Постоянно подчеркивавшаяся в советское время уникальность российского федерализма позволяла, с одной стороны, полностью игнорировать «буржуазные» научные представления о федерации и других формах союзов народов и государств, а с другой — маскировать централизаторскую сущность советского федерализма. Видимо, этим объясняются возникавшие порой предложения вовсе отказаться от самого понятия «федерация» для характеристики Союза ССР. Наиболее отчетливо это прозвучало в выступлении А.И. Микояна в июне 1964 года при обсуждении проекта новой Конституции. Председатель подкомиссии по вопросам национальной политики и национально-государственного устройства говорил: «Юристы нам подбрасывают такую идею, чтобы союзное государство назвать федерацией.
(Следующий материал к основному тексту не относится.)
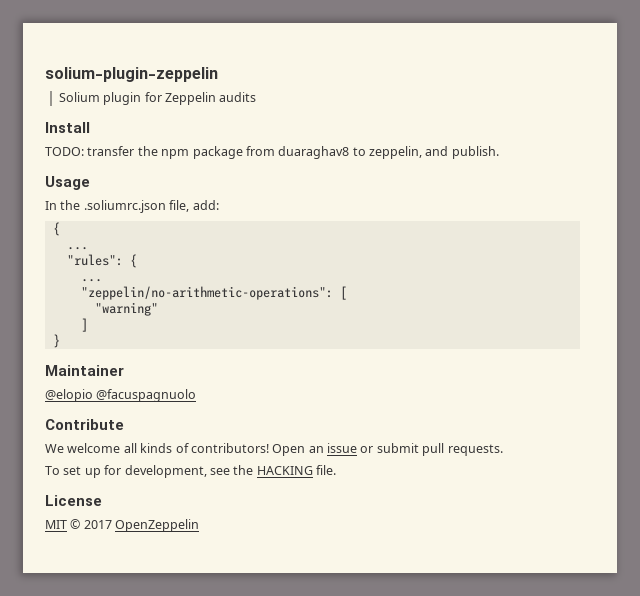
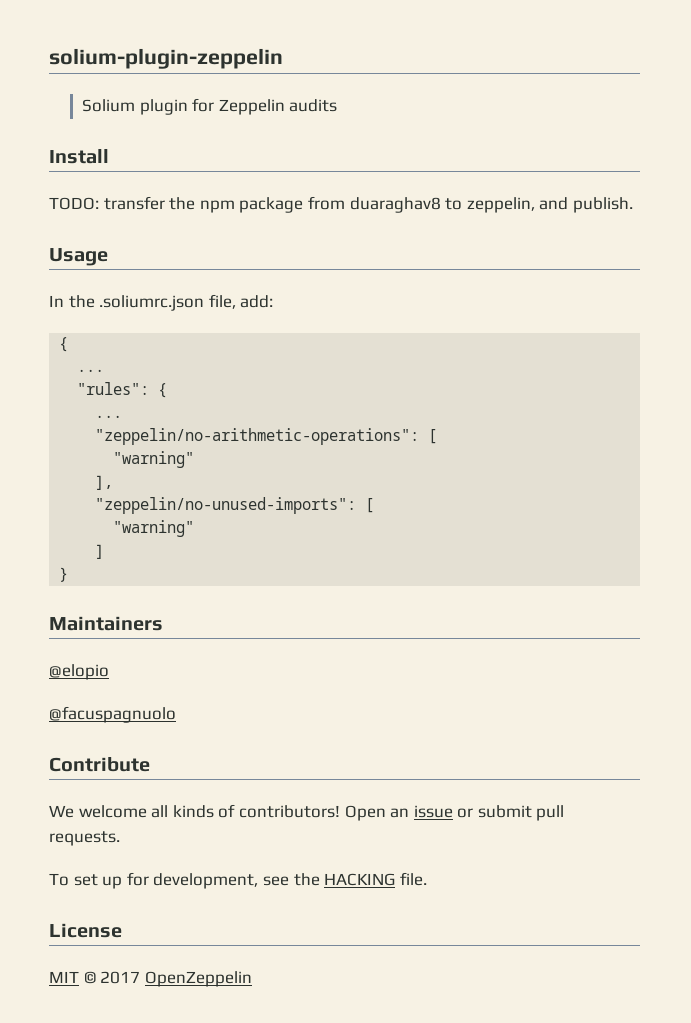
+ ],
+ "zeppelin/no-unused-imports": [
+ "warning"
- Maintainer
+ Maintainers
- @elopio @facuspagnuolo
+ @elopio
+ @facuspagnuolo

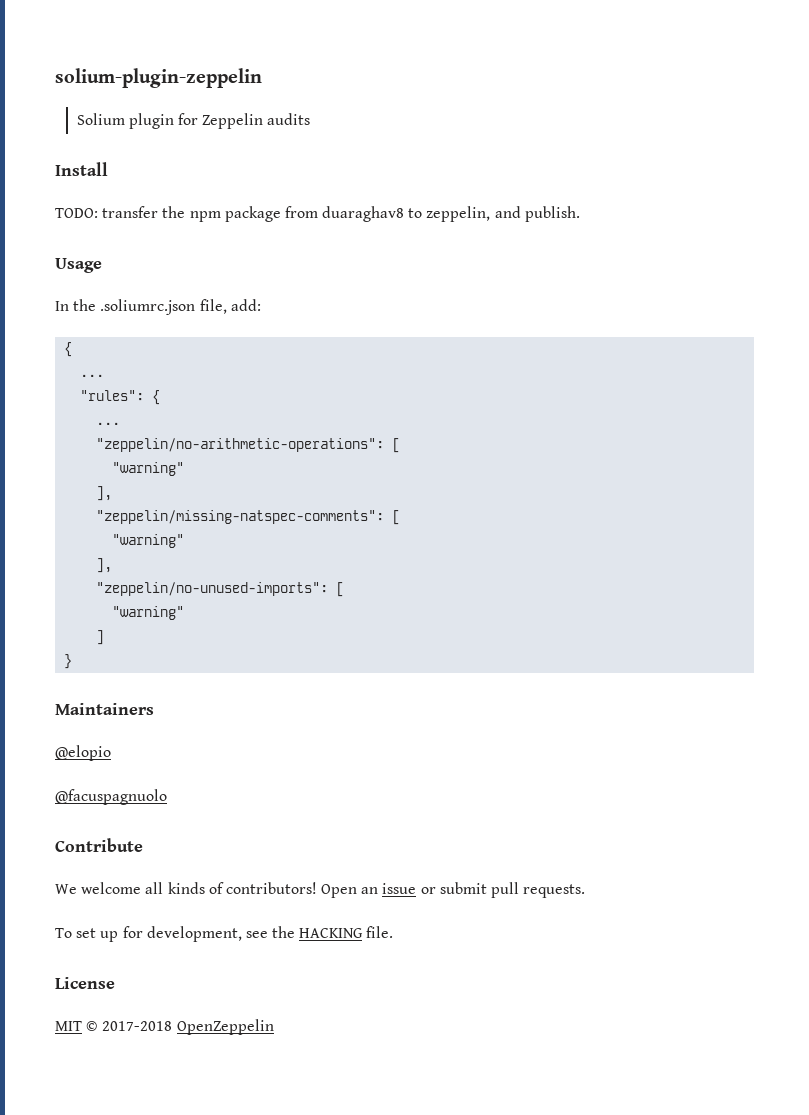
+ "zeppelin/missing-natspec-comments": [
+ "warning"
+ ],
- MIT © 2017 OpenZeppelin
+ MIT © 2017-2018 OpenZeppelin

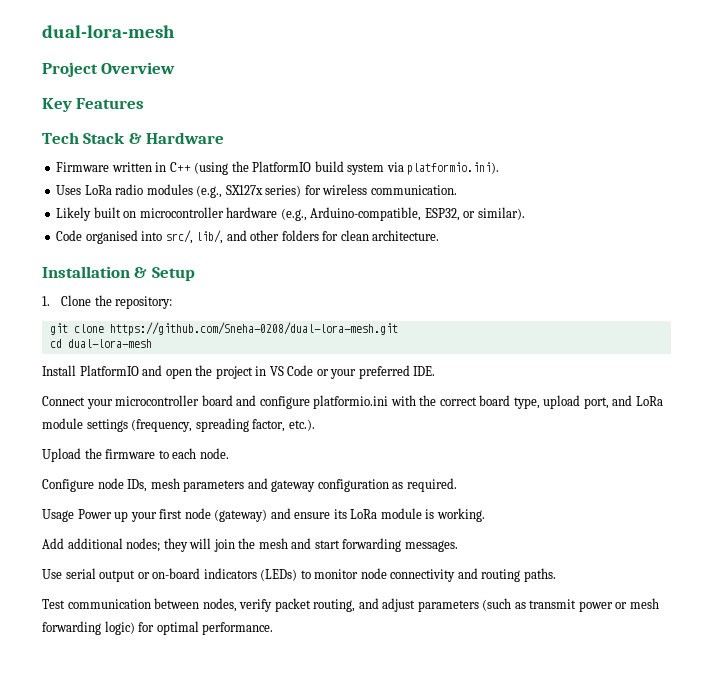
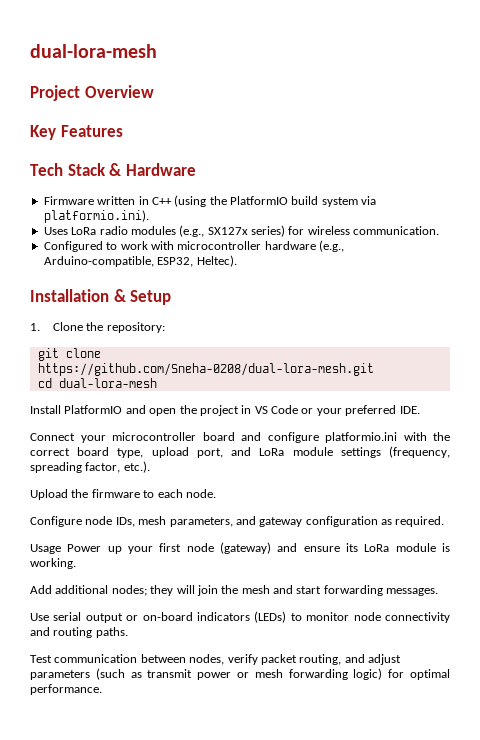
- Likely built on microcontroller hardware (e.g., Arduino-compatible, ESP32, or similar).
- Code organised into src/, lib/, and other folders for clean architecture.
+ Configured to work with microcontroller hardware (e.g., Arduino-compatible, ESP32, Heltec).
- Configure node IDs, mesh parameters and gateway configuration as required.
+ Configure node IDs, mesh parameters, and gateway configuration as required.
Мы исходим из того, что в истории много разных федеративных государств. Содержание же каждой республики другое. Название «федерация», разберешься, а сущность другая. Возьмите Соединенные Штаты, Германию, Австрию — это разные вещи. Если говорить о союзной федерации, то нужно указать разницу. И не случайно, что Конституция СССР не дает названия «федерация». Нам нужно брать такие названия, которые здесь подходят. Это создано русской революцией».
В действительности Советский Союз был государством унитарным, с характерной децентрализацией ряда функций управления, в нем не было полной централизации. Унитаризм конфедеративного СССР (по признаку свободы выхода республик из союза) определялся особой, по сути, диктаторской ролью КПСС в государстве. Диктатура, «ничем не ограниченная, никакими законами, никакими абсолютно правилами не стесненная, непосредственно на насилие опирающаяся власть» (Ленин) применительно к национальным отношениям и федерализму (как и в других отношениях) означала, что «вся юридическая и фактическая конституция Советской республики строится на том, что партия все исправляет, назначает и строит по одному принципу».
Эфемерность государства, построенного на принципах этнического федерализма
Ныне, когда сняты запреты на критику большевистской теории национального вопроса, все отчетливее выявляется ее эклектичность. В сущности, в теории были объединены деструктивные и несовместимые национал-нигилистские и национал-сепаратистские положения. Национальные движения рассматривались исключительно как союзник на пути к мировой революции. Поддерживалось все, что максимально дестабилизировало буржуазные режимы с целью установления пролетарской диктатуры. Наиболее соответствующим этой цели считался лозунг о праве наций на самоопределение вплоть до отделения. Программа решения национального вопроса на основе культурно-национальной автономии, не предполагающая перекройку государственных границ многонациональных государств, была отвергнута как нереволюционная и «националистическая».
С какими же целями с 1918 году был официально принят на вооружение федерализм как принцип государственного устройства и как способ разрешения национального вопроса в России и мировом масштабе. Принят он был сначала из сугубо тактических соображений для расшатывания буржуазных государств и вовсе не предполагал действительной федерализации. В дальнейшем временная мера превратилась в постоянную, а затем стала рассматриваться как едва ли не единственно возможная. Распад Союза ССР произошел при попытке наполнить федеративное устройство «реальным политическим и экономическим содержанием». М.С. Горбачев утверждал в своем выступлении на I съезде народных депутатов РСФСР 23 мая 1990 года, что мы «не жили в Федерации… Мы должны еще пожить в ней, чтобы окончательно сделать выводы», призывал «возродить идею Ленина о союзе суверенных государств». Б.Н. Ельцин начинал свое восхождение к президентской власти тоже с обещаний в ленинском духе, — «дать самостоятельность всем автономиям», заключить «конфедеративный договор внутри всей России», закрепить за субъектами такую долю самостоятельности, которую они могли бы «переварить». Отвлекаясь от физиологии, он говорил: «Автономные республики, в частности, Татария, Башкирия, должны стать суверенными и получить статус союзных республик».
Призывы Ельцина пришлись по душе немалому числу теоретиков и практиков политического процесса, развивавших мысли о том, что «Россия может состояться… только как конфедеративный союз земель и народов», «конфедеративное устройство — это высшая цель и наиболее удачная форма федерации», и она «жизненно необходима как в целом для России, так и для всех ее субъектов». В унисон с российскими конфедералистами выступали зарубежные «доброхоты» россиян, в частности, известный Збигнев Бжезинский. «Шансы России на будущее развитие улучшились бы, — внушал он по радио «Свободная Европа» 15 сентября 1998 года, — если бы Россия как федерация состояла из трех основных частей: Европейской России, Центральной России и Дальневосточной России. При такой конфедеративной организации отдельные регионы могли бы гораздо лучше развивать региональные торговые связи с окружающими торговыми зонами, нежели при сопутствующей системе».